= Opinion polling for the 2018 Mexican general election =

Opinion polling was carried out prior to the 2018 Mexican general election.

The 2018 Mexican election features nine registered political parties, including the Institutional Revolutionary Party (PRI), National Action Party (PAN), Party of the Democratic Revolution (PRD), and the newly formed National Regeneration Movement (Morena).

==Coalition backgrounds==
===Todos por México===
PRI, which held the presidency from 1929 to 2000 and is currently in power under President Peña Nieto, is primarily a center-right party.

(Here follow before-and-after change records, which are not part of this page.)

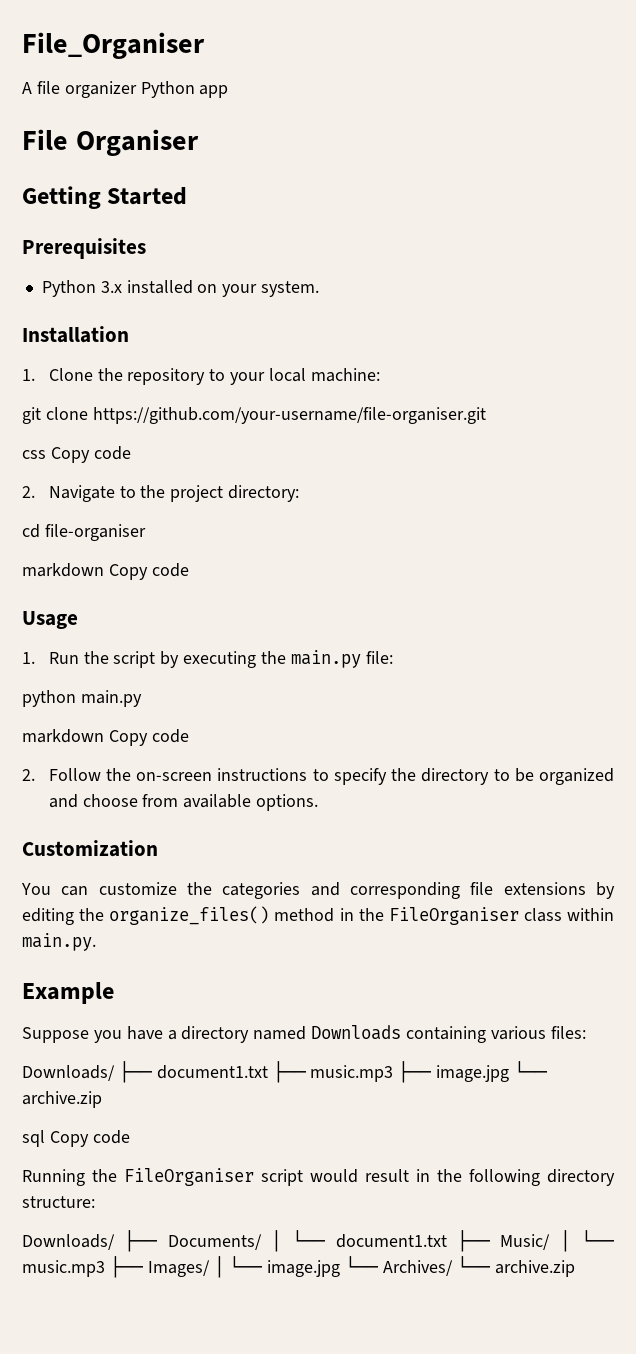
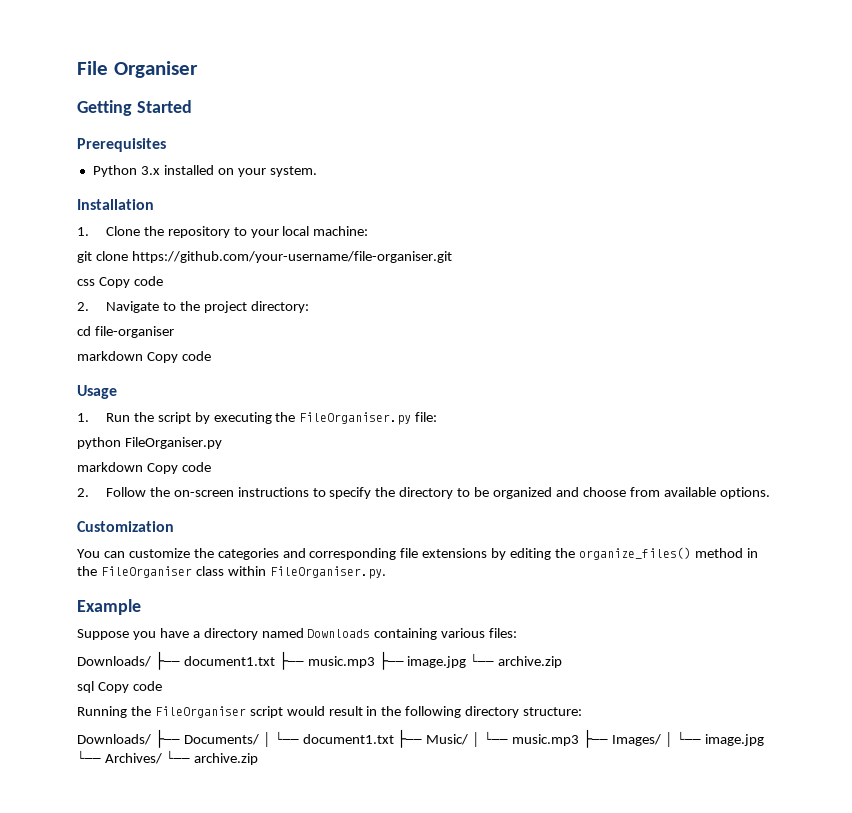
- File_Organiser
- A file organizer Python app
- 1. Run the script by executing the main.py file:
+ 1. Run the script by executing the FileOrganiser.py file:
- python main.py
+ python FileOrganiser.py
- You can customize the categories and corresponding file extensions by editing the organize_files() method in the FileOrganiser class within main.py.
+ You can customize the categories and corresponding file extensions by editing the organize_files() method in the FileOrganiser class within FileOrganiser.py.

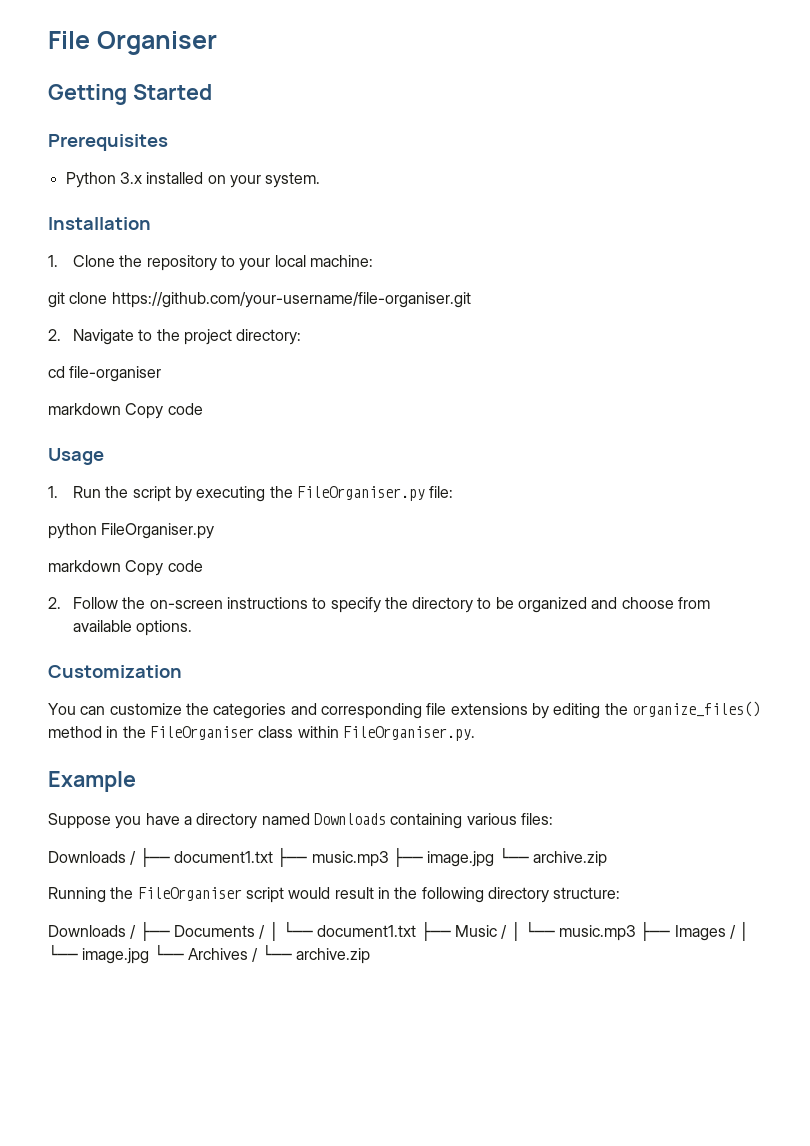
- css Copy code
- Downloads/ ├── document1.txt ├── music.mp3 ├── image.jpg └── archive.zip
+ Downloads / ├── document1.txt ├── music.mp3 ├── image.jpg └── archive.zip
- sql Copy code
- Downloads/ ├── Documents/ │ └── document1.txt ├── Music/ │ └── music.mp3 ├── Images/ │ └── image.jpg └── Archives/ └── archive.zip
+ Downloads / ├── Documents / │ └── document1.txt ├── Music / │ └── music.mp3 ├── Images / │ └── image.jpg └── Archives / └── archive.zip

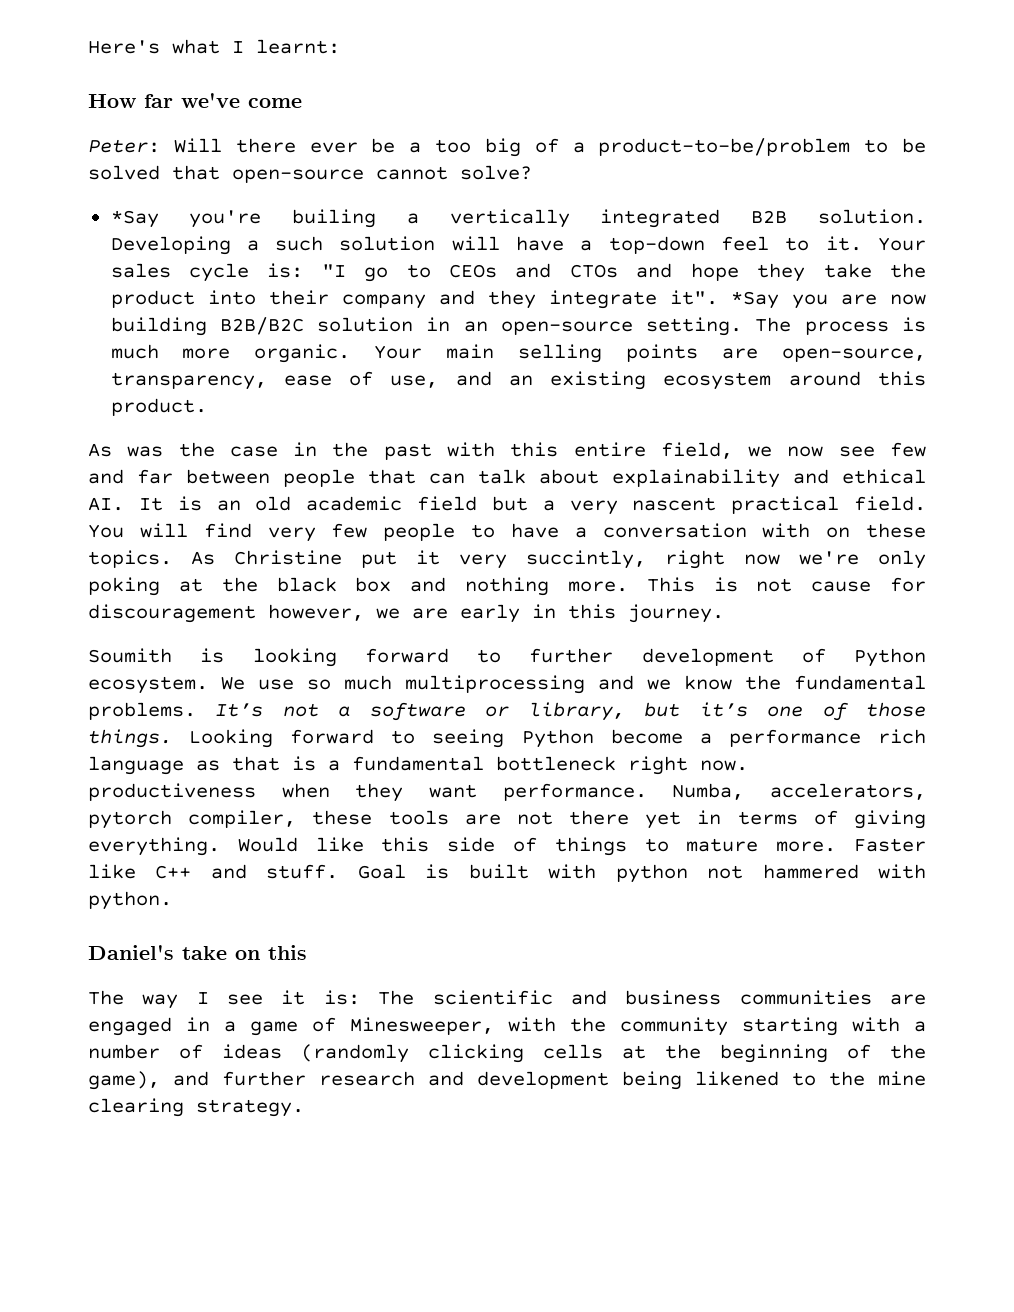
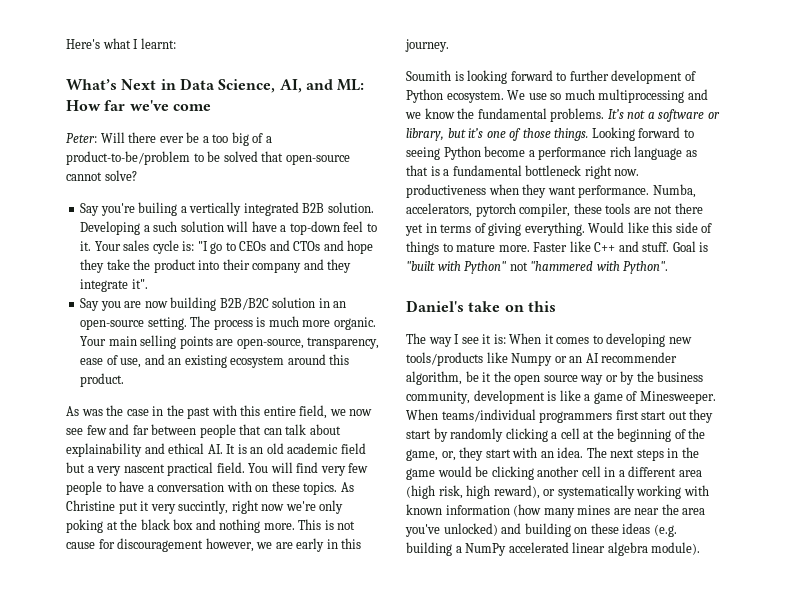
- How far we've come
+ What’s Next in Data Science, AI, and ML: How far we've come
- *Say you're builing a vertically integrated B2B solution.
+ Say you're builing a vertically integrated B2B solution.
- Your sales cycle is: "I go to CEOs and CTOs and hope they take the product into their company and they integrate it". *Say you are now building B2B/B2C solution in an open-source setting.
+ Your sales cycle is: "I go to CEOs and CTOs and hope they take the product into their company and they integrate it".
+ Say you are now building B2B/B2C solution in an open-source setting.
- Goal is built with python not hammered with python.
+ Goal is "built with Python" not "hammered with Python".
- The way I see it is: The scientific and business communities are engaged in a game of Minesweeper, with the community starting with a number of ideas (randomly clicking cells at the beginning of the game), and further research and development being likened to the mine clearing strategy.
+ The way I see it is: When it comes to developing new tools/products like Numpy or an AI recommender algorithm, be it the open source way or by the business community, development is like a game of Minesweeper. When teams/individual programmers first start out they start by randomly clicking a cell at the beginning of the game, or, they start with an idea. The next steps in the game would be clicking another cell in a different area (high risk, high reward), or systematically working with known information (how many mines are near the area you've unlocked) and building on these ideas (e.g. building a NumPy accelerated linear algebra module).

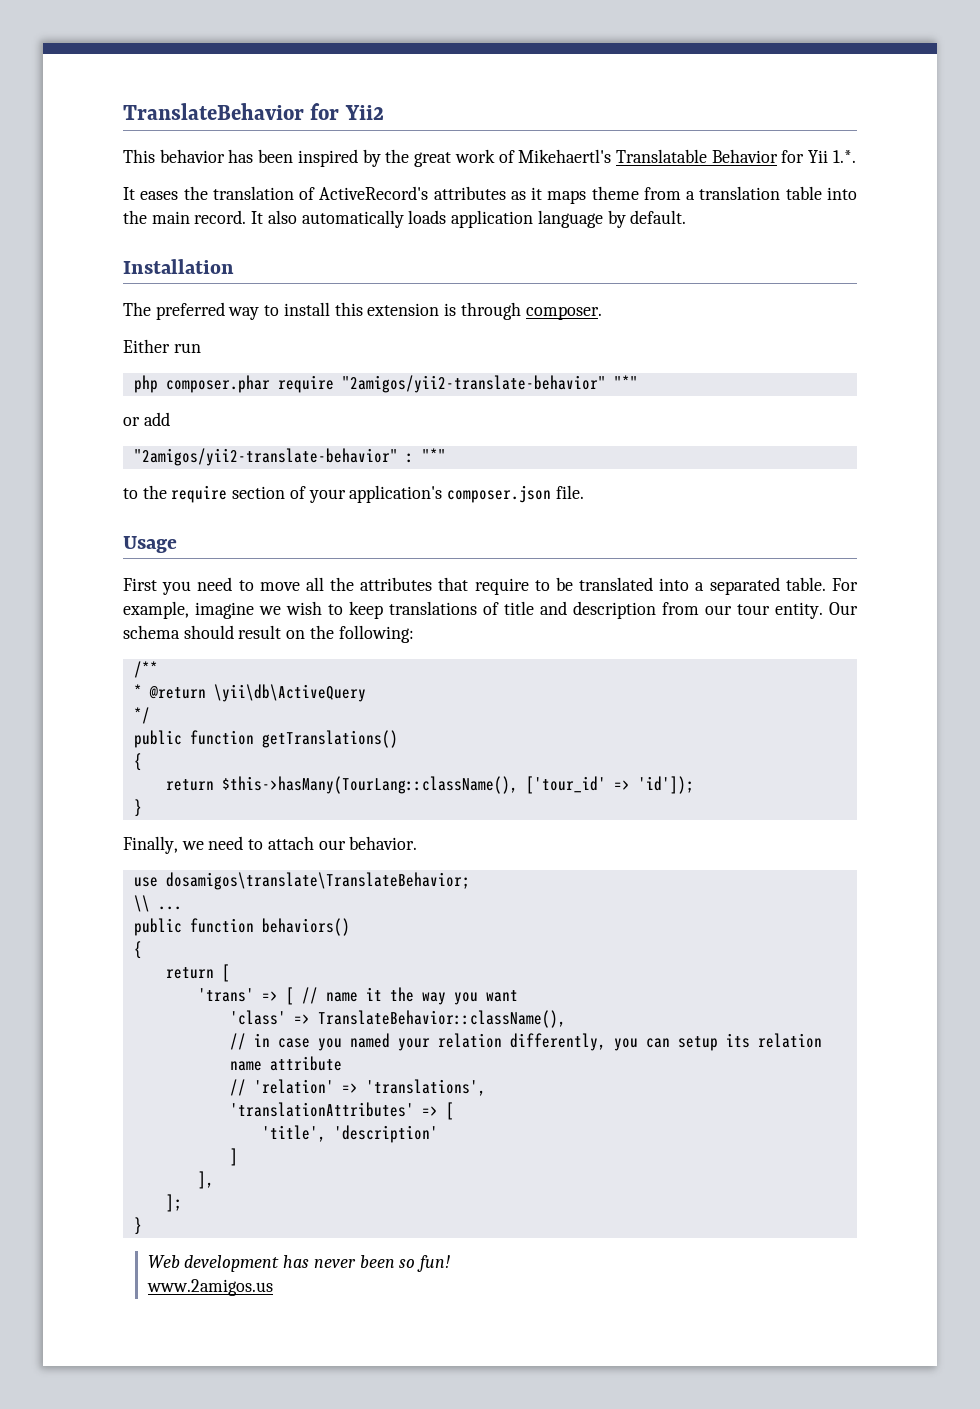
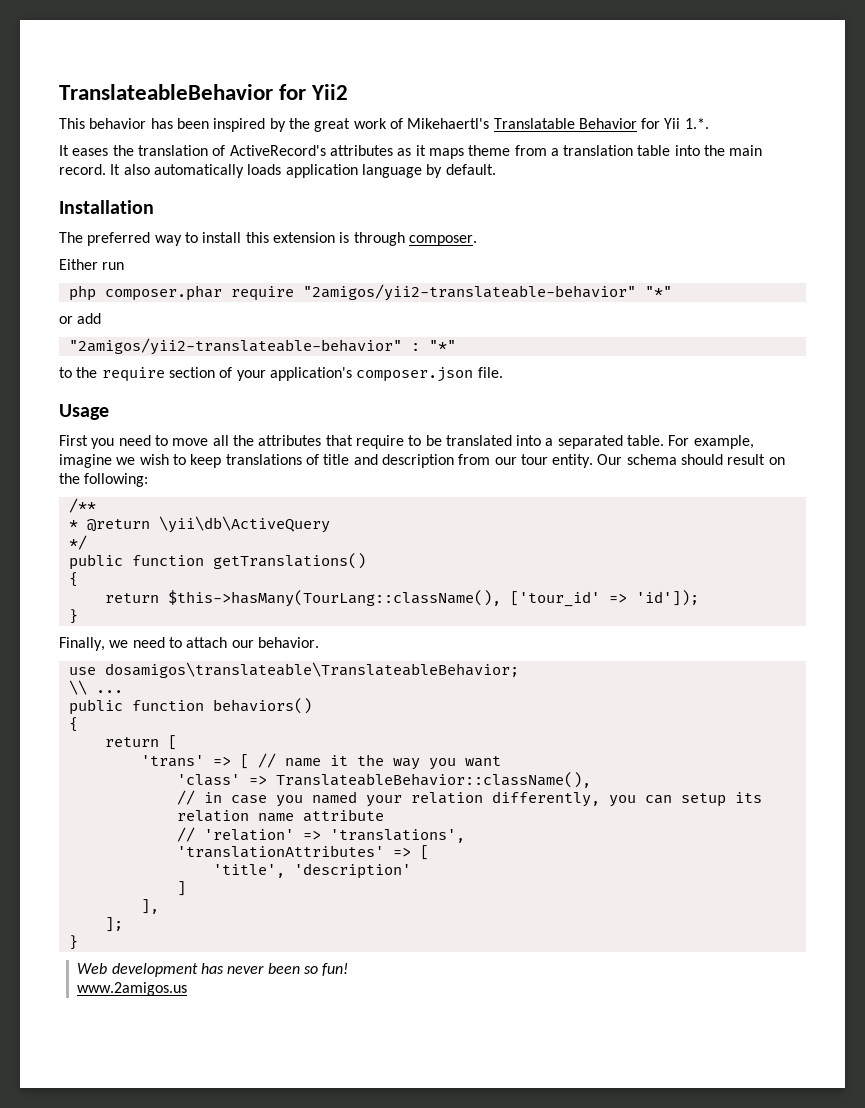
- TranslateBehavior for Yii2
+ TranslateableBehavior for Yii2
- php composer.phar require "2amigos/yii2-translate-behavior" "*"
+ php composer.phar require "2amigos/yii2-translateable-behavior" "*"
- "2amigos/yii2-translate-behavior" : "*"
+ "2amigos/yii2-translateable-behavior" : "*"
- use dosamigos\translate\TranslateBehavior;
+ use dosamigos\translateable\TranslateableBehavior;
- 'class' => TranslateBehavior::className(),
+ 'class' => TranslateableBehavior::className(),

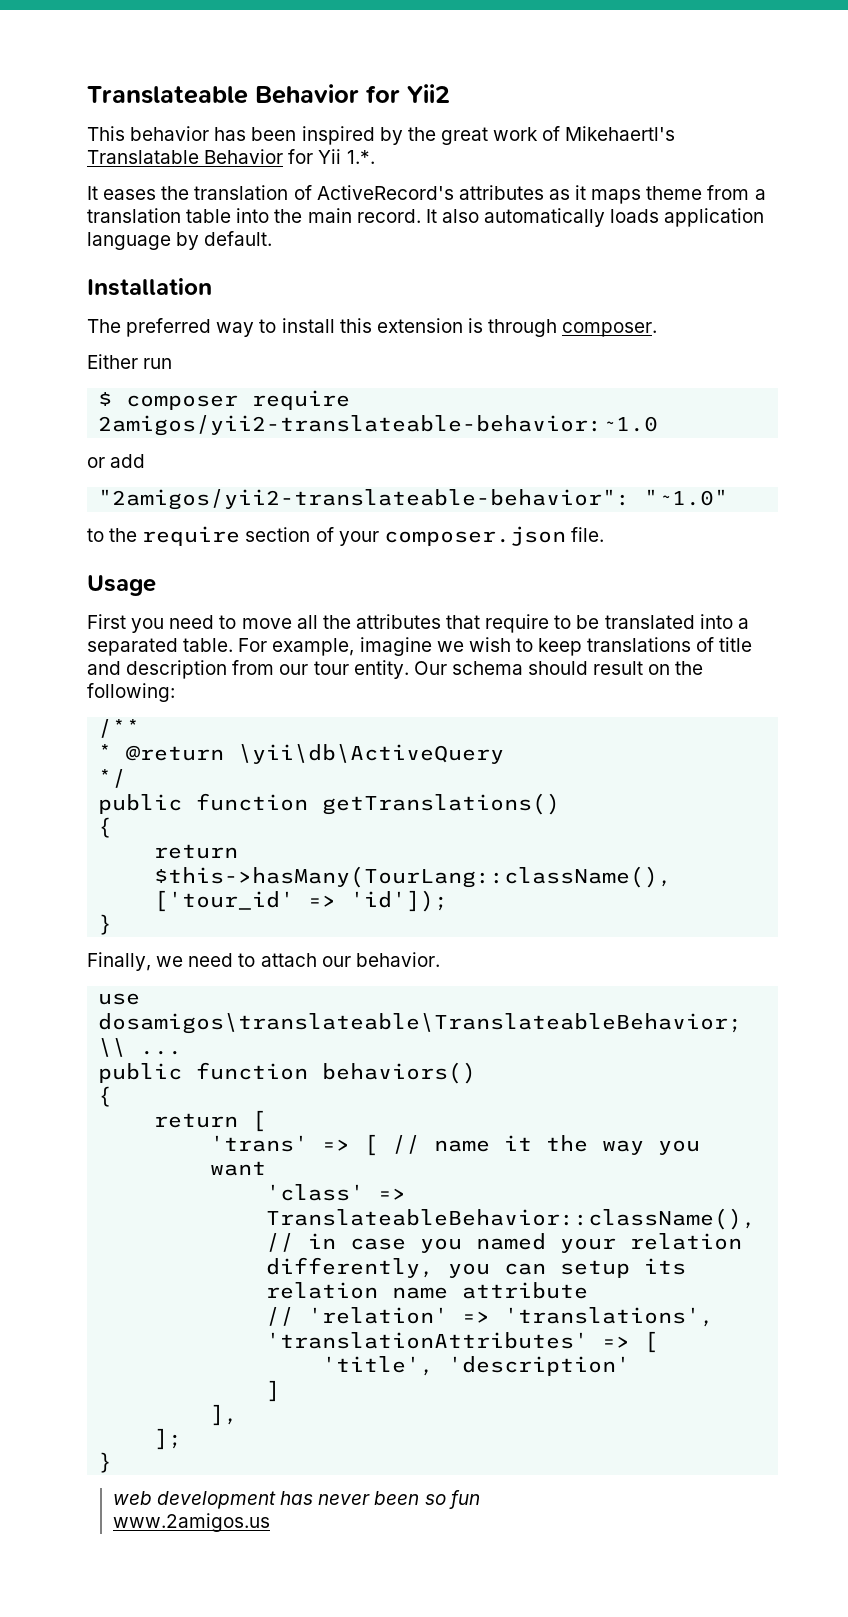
- TranslateableBehavior for Yii2
+ Translateable Behavior for Yii2
- php composer.phar require "2amigos/yii2-translateable-behavior" "*"
+ $ composer require 2amigos/yii2-translateable-behavior:~1.0
- "2amigos/yii2-translateable-behavior" : "*"
+ "2amigos/yii2-translateable-behavior": "~1.0"
- to the require section of your application's composer.json file.
+ to the require section of your composer.json file.
- Web development has never been so fun!
+ web development has never been so fun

It will be contesting the elections in a coalition alongside the Ecological Green Party of Mexico and the New Alliance Party (Mexico) under the coalition "Todos por México" ("Everyone for Mexico").

===Por México al Frente===
PAN is a center-right, Christian democracy party which held the presidency in 2 sexenios from 2000-2012.

PRD grew out of the PRI in 1986 as the leftists who created the Corriente Democrática (Democratic Current) within PRI split off. It came quite close to claiming the presidency in 2006. Surprisingly, the PRD decided to form a coalition with the right-wing PAN, and they will contest the elections alongside Citizens' Movement in a coalition called "Por México al Frente" ("For Mexico, to the Front").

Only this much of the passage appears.